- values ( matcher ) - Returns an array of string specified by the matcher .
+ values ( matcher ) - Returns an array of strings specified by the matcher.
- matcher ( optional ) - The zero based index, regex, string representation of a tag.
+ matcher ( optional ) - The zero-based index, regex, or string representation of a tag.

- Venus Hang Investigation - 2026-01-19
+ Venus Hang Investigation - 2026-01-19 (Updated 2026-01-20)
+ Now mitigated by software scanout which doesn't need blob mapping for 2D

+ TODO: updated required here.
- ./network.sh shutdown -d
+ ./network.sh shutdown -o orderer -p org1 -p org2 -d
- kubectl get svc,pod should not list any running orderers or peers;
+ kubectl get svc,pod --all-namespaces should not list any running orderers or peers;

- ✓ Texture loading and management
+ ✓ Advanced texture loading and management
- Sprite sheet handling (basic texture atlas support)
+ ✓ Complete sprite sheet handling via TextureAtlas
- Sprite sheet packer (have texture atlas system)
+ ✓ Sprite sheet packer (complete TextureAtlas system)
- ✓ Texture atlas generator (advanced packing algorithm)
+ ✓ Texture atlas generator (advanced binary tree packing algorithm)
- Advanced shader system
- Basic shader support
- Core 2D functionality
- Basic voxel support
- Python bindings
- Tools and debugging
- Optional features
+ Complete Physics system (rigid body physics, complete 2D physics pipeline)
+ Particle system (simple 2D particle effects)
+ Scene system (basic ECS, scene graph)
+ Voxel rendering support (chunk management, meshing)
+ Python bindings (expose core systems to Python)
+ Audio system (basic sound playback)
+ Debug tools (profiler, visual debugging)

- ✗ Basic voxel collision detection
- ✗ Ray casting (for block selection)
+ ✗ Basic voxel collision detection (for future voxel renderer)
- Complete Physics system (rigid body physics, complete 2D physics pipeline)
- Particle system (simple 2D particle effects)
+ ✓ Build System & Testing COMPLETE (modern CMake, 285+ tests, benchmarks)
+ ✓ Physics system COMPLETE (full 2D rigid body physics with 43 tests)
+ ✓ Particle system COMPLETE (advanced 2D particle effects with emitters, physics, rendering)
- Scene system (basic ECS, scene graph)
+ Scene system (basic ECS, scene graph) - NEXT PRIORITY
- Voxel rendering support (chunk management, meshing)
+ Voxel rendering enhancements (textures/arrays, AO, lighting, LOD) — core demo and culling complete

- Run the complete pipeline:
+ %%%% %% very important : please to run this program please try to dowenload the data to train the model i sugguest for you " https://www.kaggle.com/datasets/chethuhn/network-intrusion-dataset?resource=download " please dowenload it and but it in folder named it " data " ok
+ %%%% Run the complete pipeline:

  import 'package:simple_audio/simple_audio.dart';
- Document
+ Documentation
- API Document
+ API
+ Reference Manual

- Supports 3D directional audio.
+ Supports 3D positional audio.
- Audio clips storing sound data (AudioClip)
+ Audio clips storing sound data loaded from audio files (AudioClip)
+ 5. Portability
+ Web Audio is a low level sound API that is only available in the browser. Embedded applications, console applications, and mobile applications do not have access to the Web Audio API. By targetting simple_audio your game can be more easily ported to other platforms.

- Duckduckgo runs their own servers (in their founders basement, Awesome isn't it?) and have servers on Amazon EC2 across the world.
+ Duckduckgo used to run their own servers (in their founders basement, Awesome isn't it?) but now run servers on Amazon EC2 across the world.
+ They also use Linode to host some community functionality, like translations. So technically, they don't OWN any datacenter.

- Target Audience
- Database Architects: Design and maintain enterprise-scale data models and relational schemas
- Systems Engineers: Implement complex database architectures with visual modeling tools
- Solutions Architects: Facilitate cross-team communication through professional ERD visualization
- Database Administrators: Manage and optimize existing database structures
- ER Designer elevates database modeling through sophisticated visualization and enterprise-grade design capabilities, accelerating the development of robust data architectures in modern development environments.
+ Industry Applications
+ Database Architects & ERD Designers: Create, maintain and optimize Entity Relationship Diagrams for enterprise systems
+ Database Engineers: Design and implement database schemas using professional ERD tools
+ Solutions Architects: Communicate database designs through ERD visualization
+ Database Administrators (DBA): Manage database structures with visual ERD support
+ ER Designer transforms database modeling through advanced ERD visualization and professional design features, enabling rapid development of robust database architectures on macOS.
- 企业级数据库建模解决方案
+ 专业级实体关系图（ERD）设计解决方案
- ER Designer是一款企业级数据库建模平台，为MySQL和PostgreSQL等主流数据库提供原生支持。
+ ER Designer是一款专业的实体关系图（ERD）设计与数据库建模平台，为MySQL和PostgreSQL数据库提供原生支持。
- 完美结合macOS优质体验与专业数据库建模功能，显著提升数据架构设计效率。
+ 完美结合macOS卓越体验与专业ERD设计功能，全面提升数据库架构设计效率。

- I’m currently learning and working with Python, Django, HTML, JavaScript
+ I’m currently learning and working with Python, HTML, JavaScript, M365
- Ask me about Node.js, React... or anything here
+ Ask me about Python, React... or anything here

★ ★ ★ ★ ★ ★ ★

**YOUR ASSIGNMENT:**
Exactly reproduce every line of the records.

**ANSWER TO THE PROBLEM:**
- values ( matcher ) - Returns an array of string specified by the matcher .
+ values ( matcher ) - Returns an array of strings specified by the matcher.
- matcher ( optional ) - The zero based index, regex, string representation of a tag.
+ matcher ( optional ) - The zero-based index, regex, or string representation of a tag.

- Venus Hang Investigation - 2026-01-19
+ Venus Hang Investigation - 2026-01-19 (Updated 2026-01-20)
+ Now mitigated by software scanout which doesn't need blob mapping for 2D

+ TODO: updated required here.
- ./network.sh shutdown -d
+ ./network.sh shutdown -o orderer -p org1 -p org2 -d
- kubectl get svc,pod should not list any running orderers or peers;
+ kubectl get svc,pod --all-namespaces should not list any running orderers or peers;

- ✓ Texture loading and management
+ ✓ Advanced texture loading and management
- Sprite sheet handling (basic texture atlas support)
+ ✓ Complete sprite sheet handling via TextureAtlas
- Sprite sheet packer (have texture atlas system)
+ ✓ Sprite sheet packer (complete TextureAtlas system)
- ✓ Texture atlas generator (advanced packing algorithm)
+ ✓ Texture atlas generator (advanced binary tree packing algorithm)
- Advanced shader system
- Basic shader support
- Core 2D functionality
- Basic voxel support
- Python bindings
- Tools and debugging
- Optional features
+ Complete Physics system (rigid body physics, complete 2D physics pipeline)
+ Particle system (simple 2D particle effects)
+ Scene system (basic ECS, scene graph)
+ Voxel rendering support (chunk management, meshing)
+ Python bindings (expose core systems to Python)
+ Audio system (basic sound playback)
+ Debug tools (profiler, visual debugging)

- ✗ Basic voxel collision detection
- ✗ Ray casting (for block selection)
+ ✗ Basic voxel collision detection (for future voxel renderer)
- Complete Physics system (rigid body physics, complete 2D physics pipeline)
- Particle system (simple 2D particle effects)
+ ✓ Build System & Testing COMPLETE (modern CMake, 285+ tests, benchmarks)
+ ✓ Physics system COMPLETE (full 2D rigid body physics with 43 tests)
+ ✓ Particle system COMPLETE (advanced 2D particle effects with emitters, physics, rendering)
- Scene system (basic ECS, scene graph)
+ Scene system (basic ECS, scene graph) - NEXT PRIORITY
- Voxel rendering support (chunk management, meshing)
+ Voxel rendering enhancements (textures/arrays, AO, lighting, LOD) — core demo and culling complete

- Run the complete pipeline:
+ %%%% %% very important : please to run this program please try to dowenload the data to train the model i sugguest for you " https://www.kaggle.com/datasets/chethuhn/network-intrusion-dataset?resource=download " please dowenload it and but it in folder named it " data " ok
+ %%%% Run the complete pipeline:

  import 'package:simple_audio/simple_audio.dart';
- Document
+ Documentation
- API Document
+ API
+ Reference Manual

- Supports 3D directional audio.
+ Supports 3D positional audio.
- Audio clips storing sound data (AudioClip)
+ Audio clips storing sound data loaded from audio files (AudioClip)
+ 5. Portability
+ Web Audio is a low level sound API that is only available in the browser. Embedded applications, console applications, and mobile applications do not have access to the Web Audio API. By targetting simple_audio your game can be more easily ported to other platforms.

- Duckduckgo runs their own servers (in their founders basement, Awesome isn't it?) and have servers on Amazon EC2 across the world.
+ Duckduckgo used to run their own servers (in their founders basement, Awesome isn't it?) but now run servers on Amazon EC2 across the world.
+ They also use Linode to host some community functionality, like translations. So technically, they don't OWN any datacenter.

- Target Audience
- Database Architects: Design and maintain enterprise-scale data models and relational schemas
- Systems Engineers: Implement complex database architectures with visual modeling tools
- Solutions Architects: Facilitate cross-team communication through professional ERD visualization
- Database Administrators: Manage and optimize existing database structures
- ER Designer elevates database modeling through sophisticated visualization and enterprise-grade design capabilities, accelerating the development of robust data architectures in modern development environments.
+ Industry Applications
+ Database Architects & ERD Designers: Create, maintain and optimize Entity Relationship Diagrams for enterprise systems
+ Database Engineers: Design and implement database schemas using professional ERD tools
+ Solutions Architects: Communicate database designs through ERD visualization
+ Database Administrators (DBA): Manage database structures with visual ERD support
+ ER Designer transforms database modeling through advanced ERD visualization and professional design features, enabling rapid development of robust database architectures on macOS.
- 企业级数据库建模解决方案
+ 专业级实体关系图（ERD）设计解决方案
- ER Designer是一款企业级数据库建模平台，为MySQL和PostgreSQL等主流数据库提供原生支持。
+ ER Designer是一款专业的实体关系图（ERD）设计与数据库建模平台，为MySQL和PostgreSQL数据库提供原生支持。
- 完美结合macOS优质体验与专业数据库建模功能，显著提升数据架构设计效率。
+ 完美结合macOS卓越体验与专业ERD设计功能，全面提升数据库架构设计效率。

- I’m currently learning and working with Python, Django, HTML, JavaScript
+ I’m currently learning and working with Python, HTML, JavaScript, M365
- Ask me about Node.js, React... or anything here
+ Ask me about Python, React... or anything here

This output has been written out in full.